RECORDS PROVIDED:

· · · · · · ·

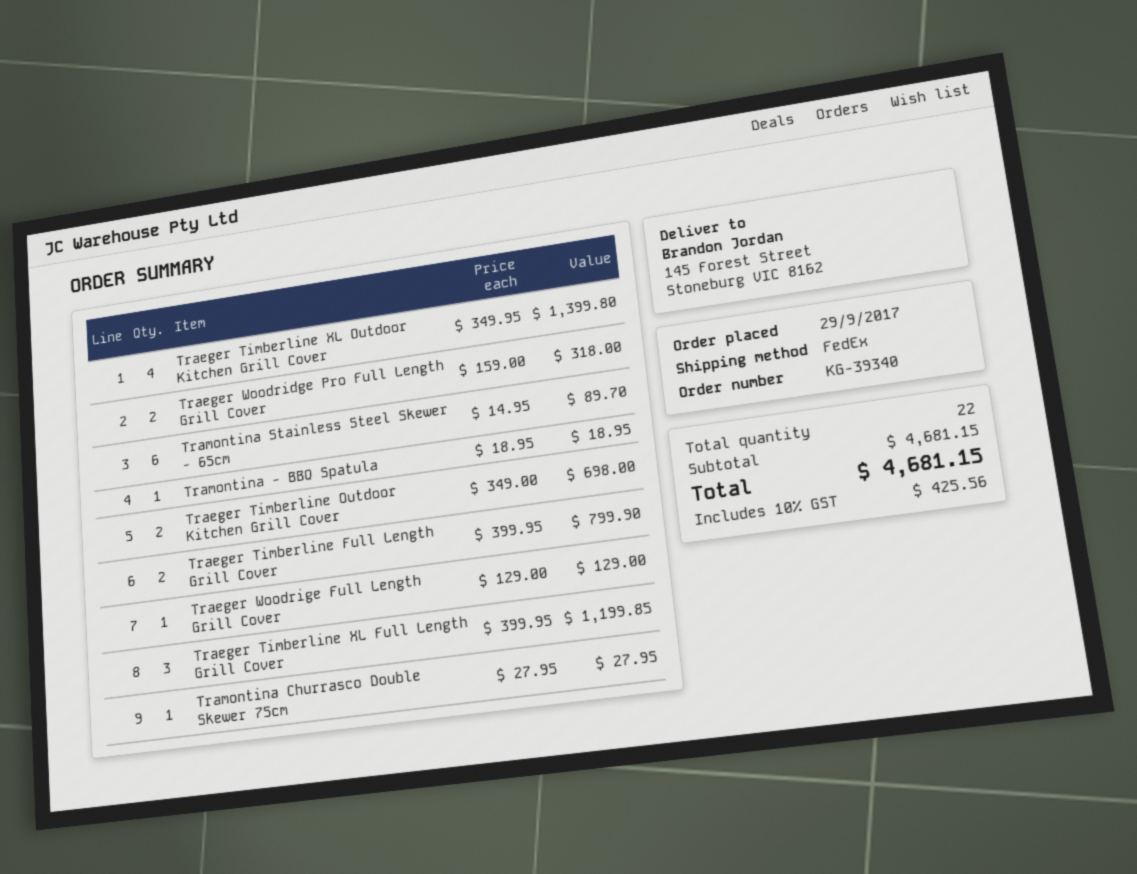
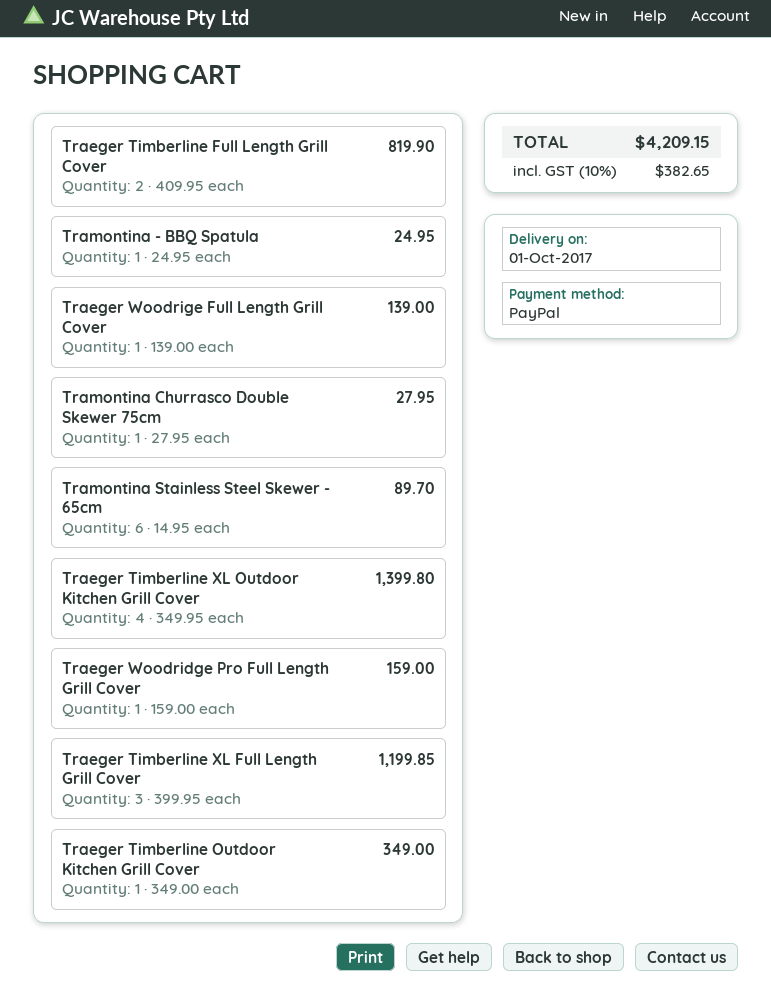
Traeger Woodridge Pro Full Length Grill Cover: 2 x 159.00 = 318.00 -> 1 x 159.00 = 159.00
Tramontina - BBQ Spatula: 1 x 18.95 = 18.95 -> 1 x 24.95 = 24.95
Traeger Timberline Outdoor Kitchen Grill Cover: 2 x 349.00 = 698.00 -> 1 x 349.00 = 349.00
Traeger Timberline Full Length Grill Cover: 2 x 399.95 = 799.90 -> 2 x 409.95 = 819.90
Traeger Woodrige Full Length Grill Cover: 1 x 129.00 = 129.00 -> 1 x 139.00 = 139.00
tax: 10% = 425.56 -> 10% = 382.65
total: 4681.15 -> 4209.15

· · · · · · ·

WHAT TO WORK ON: If pictures appear in the data, omit them and copy all other parts exactly.

RESPONSE TO THE EXERCISE:
Traeger Woodridge Pro Full Length Grill Cover: 2 x 159.00 = 318.00 -> 1 x 159.00 = 159.00
Tramontina - BBQ Spatula: 1 x 18.95 = 18.95 -> 1 x 24.95 = 24.95
Traeger Timberline Outdoor Kitchen Grill Cover: 2 x 349.00 = 698.00 -> 1 x 349.00 = 349.00
Traeger Timberline Full Length Grill Cover: 2 x 399.95 = 799.90 -> 2 x 409.95 = 819.90
Traeger Woodrige Full Length Grill Cover: 1 x 129.00 = 129.00 -> 1 x 139.00 = 139.00
tax: 10% = 425.56 -> 10% = 382.65
total: 4681.15 -> 4209.15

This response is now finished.